(Entries taken from a collection)
'''

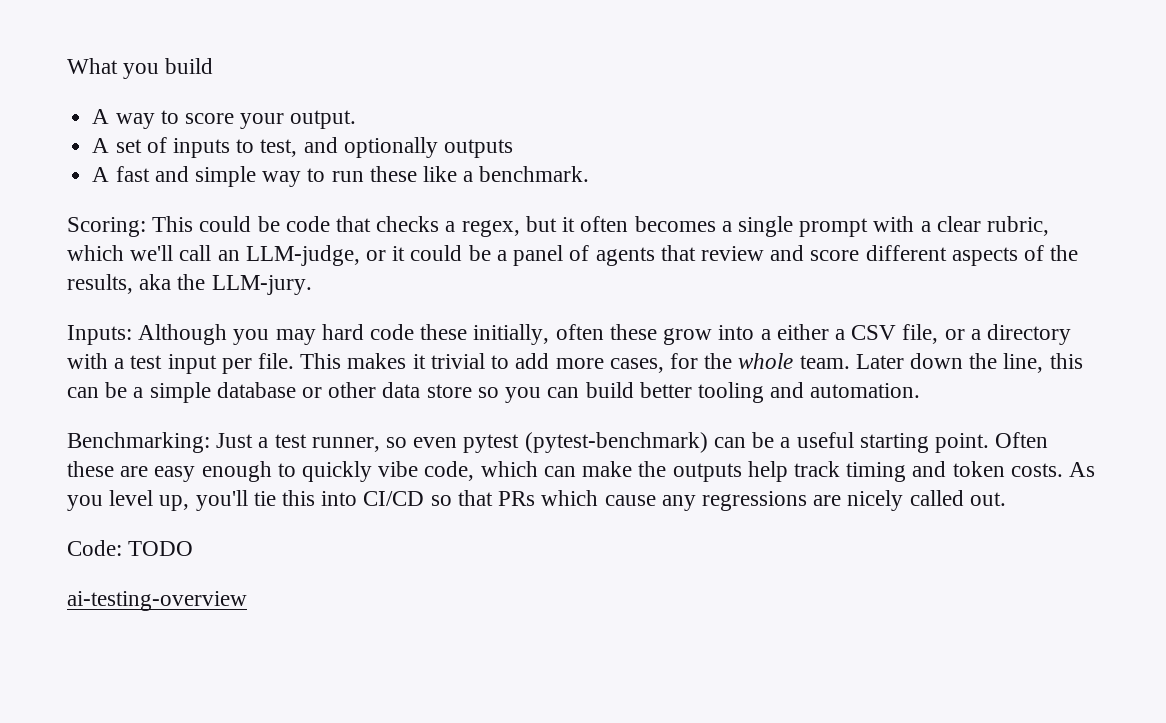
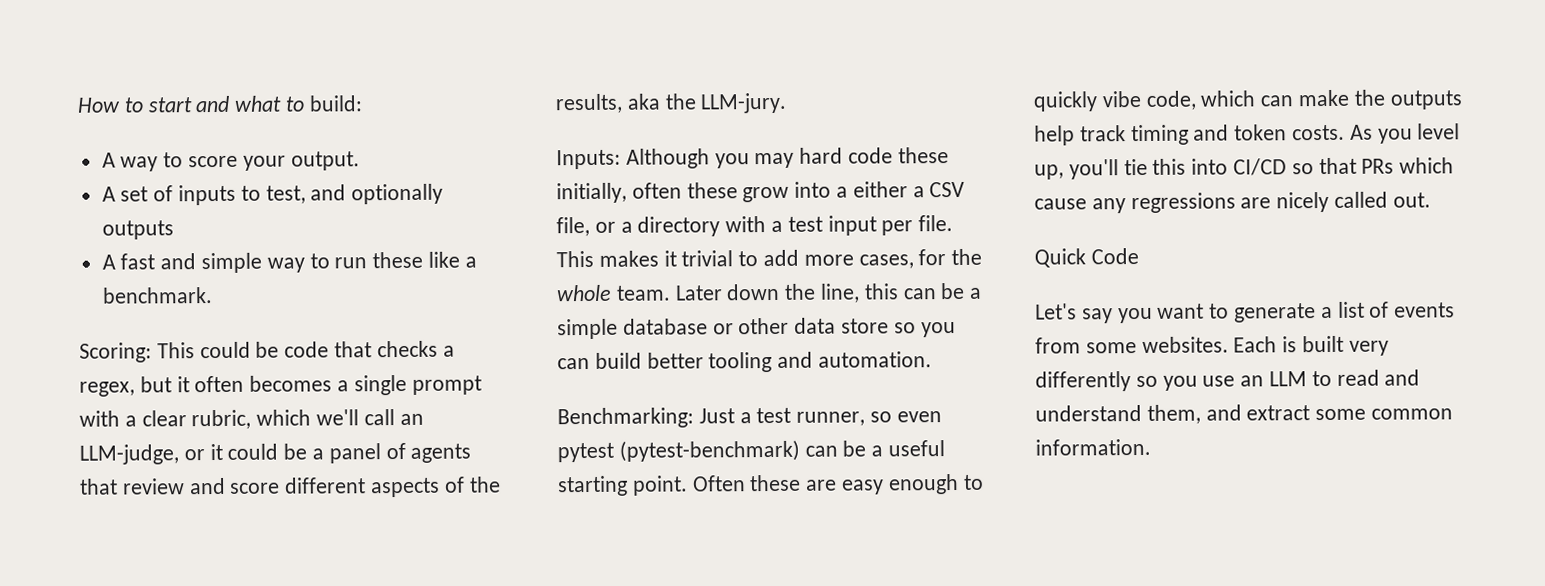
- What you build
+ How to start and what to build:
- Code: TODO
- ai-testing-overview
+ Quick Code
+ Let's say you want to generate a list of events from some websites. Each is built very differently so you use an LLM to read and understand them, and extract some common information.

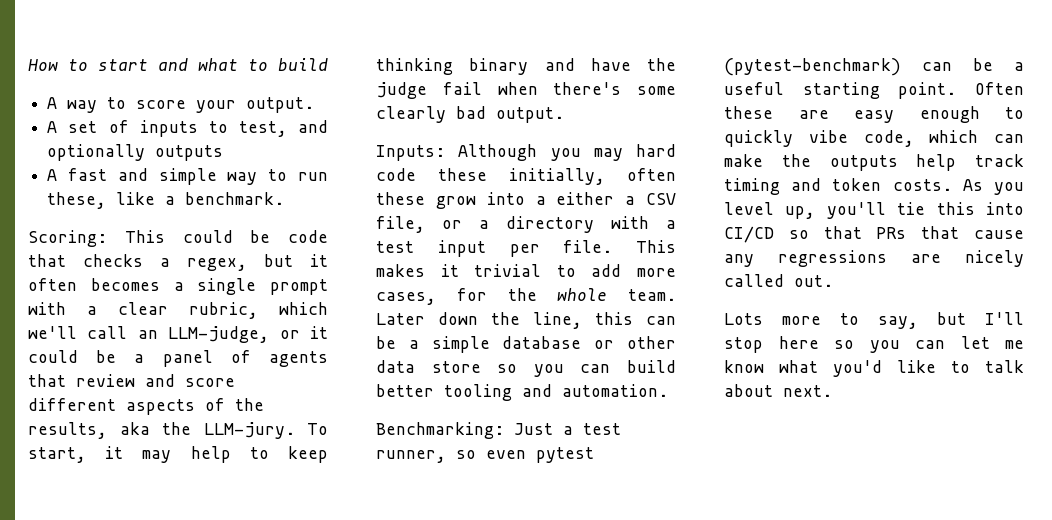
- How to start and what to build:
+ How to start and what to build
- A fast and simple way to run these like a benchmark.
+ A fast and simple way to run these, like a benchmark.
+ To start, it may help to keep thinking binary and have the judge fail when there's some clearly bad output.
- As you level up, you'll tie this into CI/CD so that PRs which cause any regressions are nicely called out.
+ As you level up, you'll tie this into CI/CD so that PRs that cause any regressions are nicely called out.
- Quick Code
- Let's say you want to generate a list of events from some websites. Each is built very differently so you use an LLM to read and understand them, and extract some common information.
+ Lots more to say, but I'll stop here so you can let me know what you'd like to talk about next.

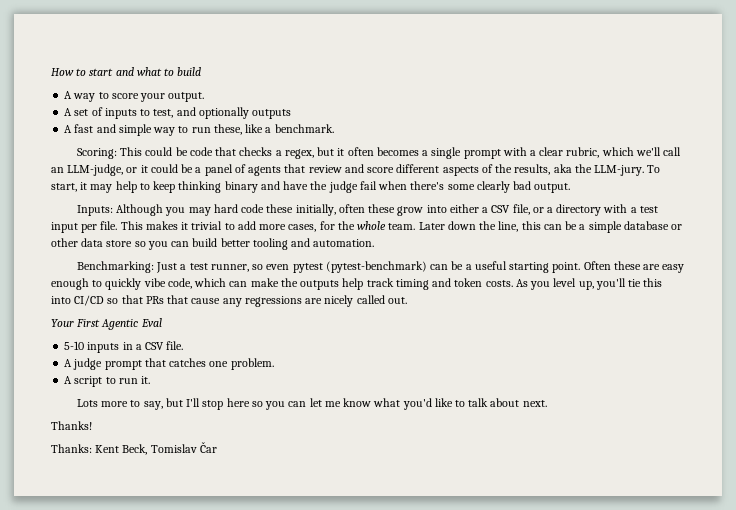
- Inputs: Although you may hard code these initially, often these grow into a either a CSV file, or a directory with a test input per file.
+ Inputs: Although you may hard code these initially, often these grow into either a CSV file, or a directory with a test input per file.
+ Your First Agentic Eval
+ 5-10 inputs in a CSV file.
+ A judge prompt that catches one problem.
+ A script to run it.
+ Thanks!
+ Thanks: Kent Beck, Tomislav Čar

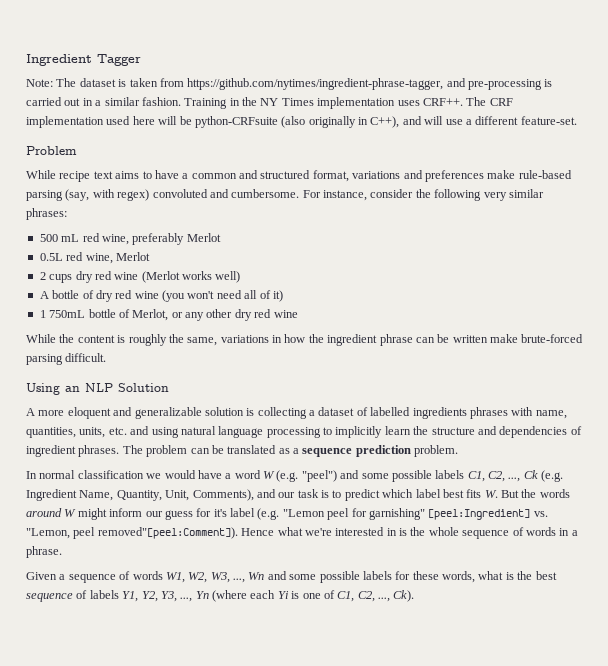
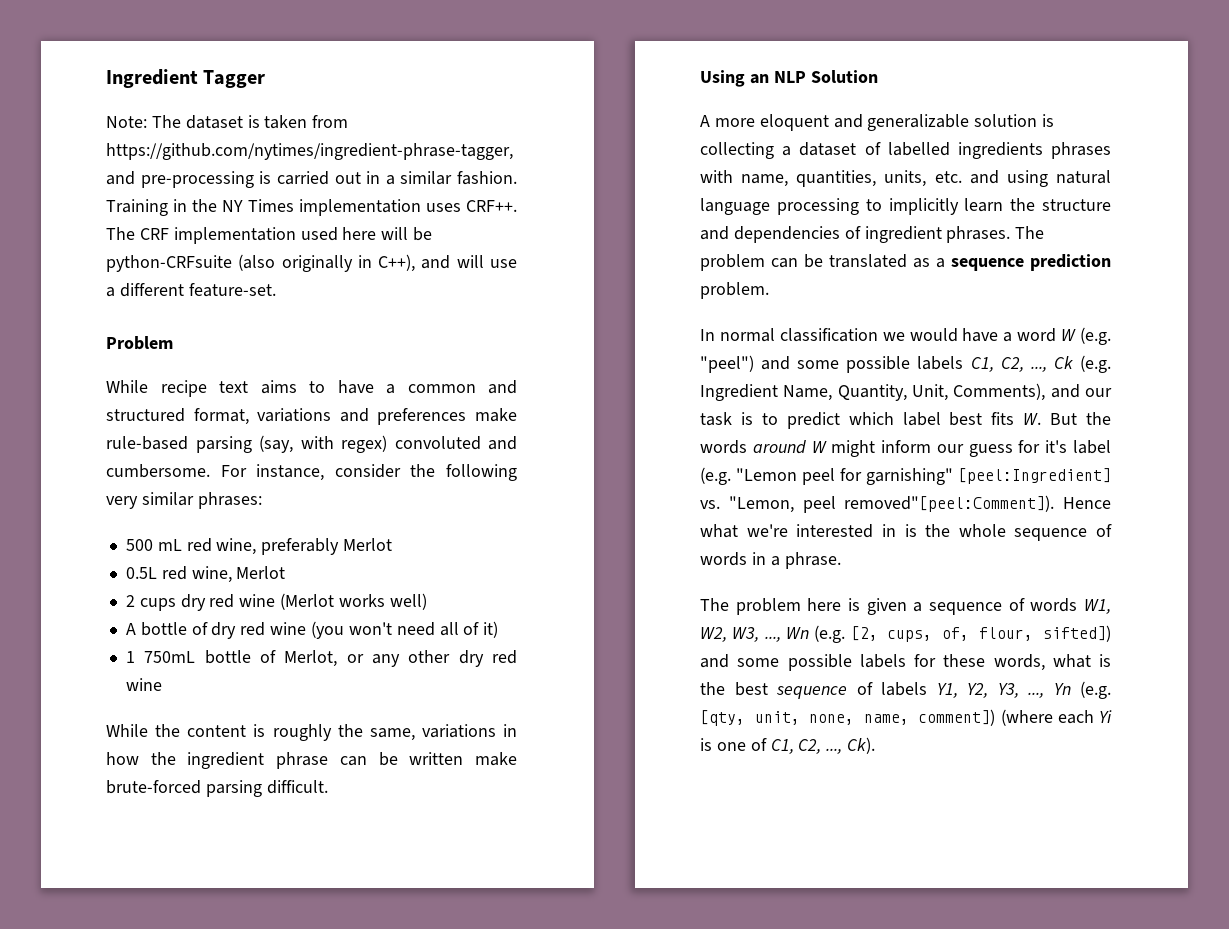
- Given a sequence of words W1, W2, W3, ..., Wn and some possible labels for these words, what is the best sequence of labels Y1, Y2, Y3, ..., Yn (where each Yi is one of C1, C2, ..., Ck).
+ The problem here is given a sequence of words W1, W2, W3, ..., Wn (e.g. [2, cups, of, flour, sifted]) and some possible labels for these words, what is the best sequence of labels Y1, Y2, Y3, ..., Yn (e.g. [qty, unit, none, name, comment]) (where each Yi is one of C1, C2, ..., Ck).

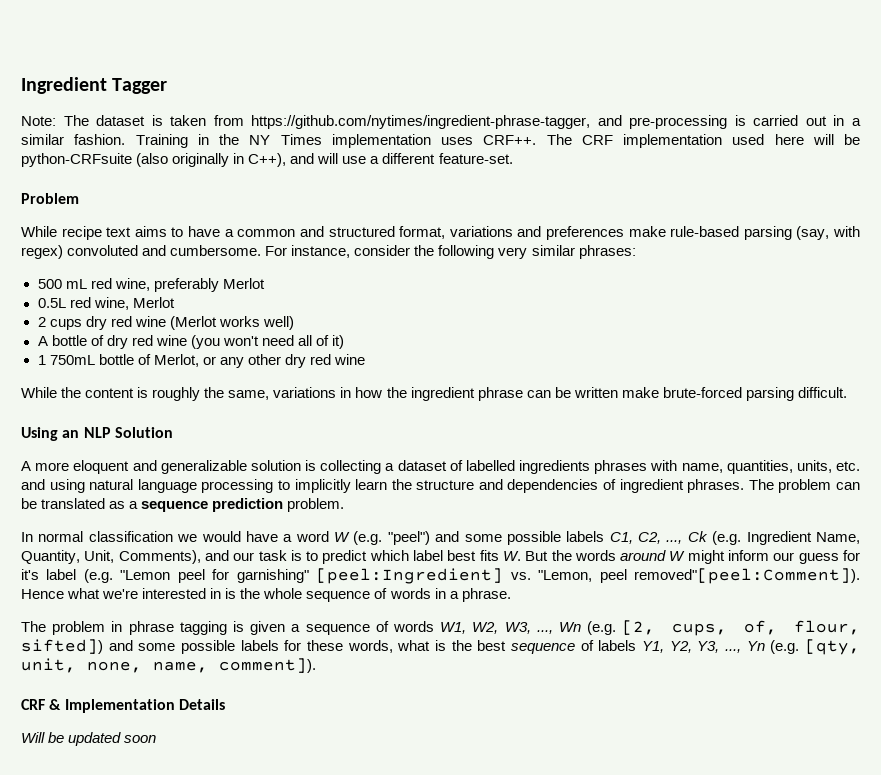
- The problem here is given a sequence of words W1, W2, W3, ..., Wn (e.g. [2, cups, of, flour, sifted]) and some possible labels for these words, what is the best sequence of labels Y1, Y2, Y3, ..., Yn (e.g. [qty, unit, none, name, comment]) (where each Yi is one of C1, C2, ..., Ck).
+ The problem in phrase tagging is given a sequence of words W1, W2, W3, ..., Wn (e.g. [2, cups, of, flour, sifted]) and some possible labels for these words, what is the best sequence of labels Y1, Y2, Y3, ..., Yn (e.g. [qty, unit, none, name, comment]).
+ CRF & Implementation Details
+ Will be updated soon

'''

**Exercise**
Each entry above must come back exactly as written. Drop the images.

**Solution**
- What you build
+ How to start and what to build:
- Code: TODO
- ai-testing-overview
+ Quick Code
+ Let's say you want to generate a list of events from some websites. Each is built very differently so you use an LLM to read and understand them, and extract some common information.

- How to start and what to build:
+ How to start and what to build
- A fast and simple way to run these like a benchmark.
+ A fast and simple way to run these, like a benchmark.
+ To start, it may help to keep thinking binary and have the judge fail when there's some clearly bad output.
- As you level up, you'll tie this into CI/CD so that PRs which cause any regressions are nicely called out.
+ As you level up, you'll tie this into CI/CD so that PRs that cause any regressions are nicely called out.
- Quick Code
- Let's say you want to generate a list of events from some websites. Each is built very differently so you use an LLM to read and understand them, and extract some common information.
+ Lots more to say, but I'll stop here so you can let me know what you'd like to talk about next.

- Inputs: Although you may hard code these initially, often these grow into a either a CSV file, or a directory with a test input per file.
+ Inputs: Although you may hard code these initially, often these grow into either a CSV file, or a directory with a test input per file.
+ Your First Agentic Eval
+ 5-10 inputs in a CSV file.
+ A judge prompt that catches one problem.
+ A script to run it.
+ Thanks!
+ Thanks: Kent Beck, Tomislav Čar

- Given a sequence of words W1, W2, W3, ..., Wn and some possible labels for these words, what is the best sequence of labels Y1, Y2, Y3, ..., Yn (where each Yi is one of C1, C2, ..., Ck).
+ The problem here is given a sequence of words W1, W2, W3, ..., Wn (e.g. [2, cups, of, flour, sifted]) and some possible labels for these words, what is the best sequence of labels Y1, Y2, Y3, ..., Yn (e.g. [qty, unit, none, name, comment]) (where each Yi is one of C1, C2, ..., Ck).

- The problem here is given a sequence of words W1, W2, W3, ..., Wn (e.g. [2, cups, of, flour, sifted]) and some possible labels for these words, what is the best sequence of labels Y1, Y2, Y3, ..., Yn (e.g. [qty, unit, none, name, comment]) (where each Yi is one of C1, C2, ..., Ck).
+ The problem in phrase tagging is given a sequence of words W1, W2, W3, ..., Wn (e.g. [2, cups, of, flour, sifted]) and some possible labels for these words, what is the best sequence of labels Y1, Y2, Y3, ..., Yn (e.g. [qty, unit, none, name, comment]).
+ CRF & Implementation Details
+ Will be updated soon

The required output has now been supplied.